Bayangkan, Jika Indonesia Tanpa DPR!


Oleh: Imas Royani, S.Pd.

Dampak ketidakadilan yang terus dipertontonkan badut politik berdasi harus ditanggung oleh Ibu Pertiwi. Semua tidak berharap akan jadi begini. Sebagaimana yang menjadi slogan di HUT RI ke-80, "Bersatu, Berdaulat, Rakyat Sejahtera, Indonesia Maju". Slogan ini secara resmi diluncurkan oleh Presiden Prabowo Subianto dan mencerminkan visi besar untuk persatuan, kedaulatan, kesejahteraan rakyat, serta kemajuan Indonesia. 

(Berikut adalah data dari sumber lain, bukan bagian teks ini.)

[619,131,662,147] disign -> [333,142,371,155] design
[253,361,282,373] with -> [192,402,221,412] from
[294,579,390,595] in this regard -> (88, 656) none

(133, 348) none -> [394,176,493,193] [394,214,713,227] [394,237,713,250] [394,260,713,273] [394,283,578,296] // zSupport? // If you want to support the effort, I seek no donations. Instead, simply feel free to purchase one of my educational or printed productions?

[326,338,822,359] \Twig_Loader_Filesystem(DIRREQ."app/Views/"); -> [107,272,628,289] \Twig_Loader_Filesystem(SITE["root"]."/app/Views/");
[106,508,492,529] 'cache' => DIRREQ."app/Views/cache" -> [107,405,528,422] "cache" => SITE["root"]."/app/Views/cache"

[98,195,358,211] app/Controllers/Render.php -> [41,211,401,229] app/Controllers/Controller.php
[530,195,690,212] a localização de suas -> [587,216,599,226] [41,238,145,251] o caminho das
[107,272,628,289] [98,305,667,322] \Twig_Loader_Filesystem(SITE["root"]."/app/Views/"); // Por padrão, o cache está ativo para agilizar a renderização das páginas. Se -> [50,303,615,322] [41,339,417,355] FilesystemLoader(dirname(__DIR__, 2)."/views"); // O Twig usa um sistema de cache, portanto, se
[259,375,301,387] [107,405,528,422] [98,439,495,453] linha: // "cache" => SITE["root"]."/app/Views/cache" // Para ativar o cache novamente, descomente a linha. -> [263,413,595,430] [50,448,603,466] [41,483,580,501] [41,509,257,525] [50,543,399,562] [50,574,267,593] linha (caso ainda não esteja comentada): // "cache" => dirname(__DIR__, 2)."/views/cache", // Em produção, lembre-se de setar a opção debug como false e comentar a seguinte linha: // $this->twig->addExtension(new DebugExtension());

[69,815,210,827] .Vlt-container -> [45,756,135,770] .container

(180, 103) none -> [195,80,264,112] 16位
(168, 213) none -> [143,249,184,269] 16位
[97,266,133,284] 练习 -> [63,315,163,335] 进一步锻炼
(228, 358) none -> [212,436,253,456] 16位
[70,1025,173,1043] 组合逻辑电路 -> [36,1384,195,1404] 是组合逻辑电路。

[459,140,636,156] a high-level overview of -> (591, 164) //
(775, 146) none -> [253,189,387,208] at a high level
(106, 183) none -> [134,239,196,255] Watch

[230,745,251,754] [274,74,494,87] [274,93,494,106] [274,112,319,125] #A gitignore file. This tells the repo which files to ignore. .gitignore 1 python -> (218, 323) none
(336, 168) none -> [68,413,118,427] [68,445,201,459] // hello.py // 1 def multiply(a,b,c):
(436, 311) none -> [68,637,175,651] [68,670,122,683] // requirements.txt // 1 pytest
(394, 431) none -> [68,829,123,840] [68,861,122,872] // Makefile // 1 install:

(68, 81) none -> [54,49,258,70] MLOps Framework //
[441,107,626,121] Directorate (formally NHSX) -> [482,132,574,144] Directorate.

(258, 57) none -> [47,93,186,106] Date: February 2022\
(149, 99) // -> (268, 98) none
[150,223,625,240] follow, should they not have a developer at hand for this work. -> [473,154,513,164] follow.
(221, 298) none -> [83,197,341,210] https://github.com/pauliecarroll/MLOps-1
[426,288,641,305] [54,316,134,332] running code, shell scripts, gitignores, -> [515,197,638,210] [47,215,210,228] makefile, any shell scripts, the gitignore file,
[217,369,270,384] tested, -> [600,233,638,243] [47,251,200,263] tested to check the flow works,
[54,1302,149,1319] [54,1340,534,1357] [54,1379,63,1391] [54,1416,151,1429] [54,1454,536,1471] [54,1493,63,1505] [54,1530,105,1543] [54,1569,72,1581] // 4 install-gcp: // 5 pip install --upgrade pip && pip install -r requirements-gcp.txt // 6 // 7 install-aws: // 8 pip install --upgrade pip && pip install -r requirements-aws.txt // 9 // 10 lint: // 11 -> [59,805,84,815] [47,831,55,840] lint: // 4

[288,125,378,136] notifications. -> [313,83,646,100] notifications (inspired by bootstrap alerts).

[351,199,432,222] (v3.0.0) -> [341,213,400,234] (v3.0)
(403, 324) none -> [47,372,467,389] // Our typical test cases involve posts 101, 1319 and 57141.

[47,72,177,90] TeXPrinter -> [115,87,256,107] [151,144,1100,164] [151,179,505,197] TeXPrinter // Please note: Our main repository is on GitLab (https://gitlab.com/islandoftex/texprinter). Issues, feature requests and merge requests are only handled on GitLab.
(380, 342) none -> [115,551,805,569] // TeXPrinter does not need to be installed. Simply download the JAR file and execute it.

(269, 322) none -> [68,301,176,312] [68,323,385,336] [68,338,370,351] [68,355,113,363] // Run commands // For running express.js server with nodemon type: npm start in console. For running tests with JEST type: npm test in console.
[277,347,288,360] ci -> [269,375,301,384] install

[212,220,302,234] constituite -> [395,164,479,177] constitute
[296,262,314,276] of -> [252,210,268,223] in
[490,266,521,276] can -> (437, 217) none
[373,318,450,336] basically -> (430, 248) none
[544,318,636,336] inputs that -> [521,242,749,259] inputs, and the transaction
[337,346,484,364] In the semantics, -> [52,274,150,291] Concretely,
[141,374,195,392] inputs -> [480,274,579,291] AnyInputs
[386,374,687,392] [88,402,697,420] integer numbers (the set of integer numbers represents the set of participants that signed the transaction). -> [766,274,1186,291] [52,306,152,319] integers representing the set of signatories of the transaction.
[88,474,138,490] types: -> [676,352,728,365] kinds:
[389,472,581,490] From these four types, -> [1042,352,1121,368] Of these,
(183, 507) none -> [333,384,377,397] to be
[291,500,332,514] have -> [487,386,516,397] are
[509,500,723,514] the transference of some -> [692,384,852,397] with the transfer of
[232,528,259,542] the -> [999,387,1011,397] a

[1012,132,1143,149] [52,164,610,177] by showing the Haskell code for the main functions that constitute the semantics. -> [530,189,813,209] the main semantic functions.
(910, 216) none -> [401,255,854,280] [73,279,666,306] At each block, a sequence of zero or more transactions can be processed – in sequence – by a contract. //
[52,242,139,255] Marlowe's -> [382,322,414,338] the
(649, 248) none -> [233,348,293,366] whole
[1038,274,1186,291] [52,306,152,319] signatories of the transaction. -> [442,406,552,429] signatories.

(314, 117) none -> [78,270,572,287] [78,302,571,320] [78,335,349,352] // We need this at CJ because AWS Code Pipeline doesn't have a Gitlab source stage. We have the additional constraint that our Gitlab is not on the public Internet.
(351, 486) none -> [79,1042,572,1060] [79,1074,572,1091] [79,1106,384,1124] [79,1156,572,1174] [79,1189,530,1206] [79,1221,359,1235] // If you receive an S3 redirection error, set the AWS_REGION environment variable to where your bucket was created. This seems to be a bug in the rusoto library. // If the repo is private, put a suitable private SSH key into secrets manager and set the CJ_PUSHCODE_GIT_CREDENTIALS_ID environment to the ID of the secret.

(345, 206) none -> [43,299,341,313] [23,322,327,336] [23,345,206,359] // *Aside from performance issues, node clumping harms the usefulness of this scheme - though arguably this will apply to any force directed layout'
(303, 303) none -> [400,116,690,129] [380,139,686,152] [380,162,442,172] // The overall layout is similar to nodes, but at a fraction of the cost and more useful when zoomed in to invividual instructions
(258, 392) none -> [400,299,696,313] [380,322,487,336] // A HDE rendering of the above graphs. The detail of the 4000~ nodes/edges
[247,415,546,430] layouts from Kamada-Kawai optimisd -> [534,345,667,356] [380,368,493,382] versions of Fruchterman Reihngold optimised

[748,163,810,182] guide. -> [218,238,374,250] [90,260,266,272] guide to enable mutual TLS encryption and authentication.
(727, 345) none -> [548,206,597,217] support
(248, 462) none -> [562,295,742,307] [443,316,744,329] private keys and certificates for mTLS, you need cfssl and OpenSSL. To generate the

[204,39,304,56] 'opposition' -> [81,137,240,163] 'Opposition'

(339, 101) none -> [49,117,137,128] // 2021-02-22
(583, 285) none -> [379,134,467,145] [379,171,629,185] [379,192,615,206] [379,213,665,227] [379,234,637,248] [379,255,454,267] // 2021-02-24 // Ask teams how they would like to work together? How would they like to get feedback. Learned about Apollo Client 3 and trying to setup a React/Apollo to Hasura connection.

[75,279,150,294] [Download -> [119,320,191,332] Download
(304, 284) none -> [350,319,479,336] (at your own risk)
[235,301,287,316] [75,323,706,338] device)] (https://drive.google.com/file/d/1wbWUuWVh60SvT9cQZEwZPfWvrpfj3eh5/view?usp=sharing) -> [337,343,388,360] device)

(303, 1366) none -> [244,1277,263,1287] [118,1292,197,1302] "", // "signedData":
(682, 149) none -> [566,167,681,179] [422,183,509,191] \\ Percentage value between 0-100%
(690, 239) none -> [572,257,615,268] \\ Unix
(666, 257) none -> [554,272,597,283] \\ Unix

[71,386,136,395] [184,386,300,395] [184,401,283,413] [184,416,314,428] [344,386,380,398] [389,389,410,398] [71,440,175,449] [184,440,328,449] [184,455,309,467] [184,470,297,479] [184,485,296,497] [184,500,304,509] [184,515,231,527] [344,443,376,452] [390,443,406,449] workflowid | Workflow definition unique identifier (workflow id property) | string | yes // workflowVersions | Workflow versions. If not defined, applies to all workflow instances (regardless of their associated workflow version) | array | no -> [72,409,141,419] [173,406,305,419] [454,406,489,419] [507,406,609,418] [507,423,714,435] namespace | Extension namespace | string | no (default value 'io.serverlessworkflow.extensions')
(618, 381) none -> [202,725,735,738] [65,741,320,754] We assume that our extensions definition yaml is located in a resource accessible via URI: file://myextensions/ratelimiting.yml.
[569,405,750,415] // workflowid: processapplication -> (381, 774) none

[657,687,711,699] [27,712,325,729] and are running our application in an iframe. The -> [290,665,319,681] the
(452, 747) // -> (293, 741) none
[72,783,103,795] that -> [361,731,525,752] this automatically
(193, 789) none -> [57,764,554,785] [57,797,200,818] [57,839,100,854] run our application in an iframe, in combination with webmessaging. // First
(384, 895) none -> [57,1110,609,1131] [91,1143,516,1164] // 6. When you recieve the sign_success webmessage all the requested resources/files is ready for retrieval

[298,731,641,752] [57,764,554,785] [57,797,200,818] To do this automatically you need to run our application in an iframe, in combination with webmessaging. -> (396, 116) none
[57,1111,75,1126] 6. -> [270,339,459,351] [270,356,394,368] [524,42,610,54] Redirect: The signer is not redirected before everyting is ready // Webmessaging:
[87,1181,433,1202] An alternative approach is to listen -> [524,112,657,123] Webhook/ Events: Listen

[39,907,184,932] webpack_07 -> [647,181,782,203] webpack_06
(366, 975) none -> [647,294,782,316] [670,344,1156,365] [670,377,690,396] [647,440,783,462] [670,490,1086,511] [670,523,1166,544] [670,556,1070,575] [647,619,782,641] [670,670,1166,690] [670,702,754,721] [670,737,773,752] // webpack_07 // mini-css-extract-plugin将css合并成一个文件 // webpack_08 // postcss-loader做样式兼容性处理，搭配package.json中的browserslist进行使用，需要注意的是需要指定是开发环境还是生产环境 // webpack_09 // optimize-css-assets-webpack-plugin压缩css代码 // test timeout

Bersatu: Menggambarkan semangat kerukunan dan persatuan bangsa yang menjadi dasar kekuatan. Berdaulat: Menunjukkan tekad Indonesia untuk selalu menjaga kedaulatan negaranya. Rakyat Sejahtera: Merupakan wujud komitmen untuk menyejahterakan seluruh rakyat Indonesia melalui berbagai pembangunan dan akses. Indonesia Maju: Mewujudkan cita-cita bangsa menjadi negara maju, yang mampu bersaing di kancah global.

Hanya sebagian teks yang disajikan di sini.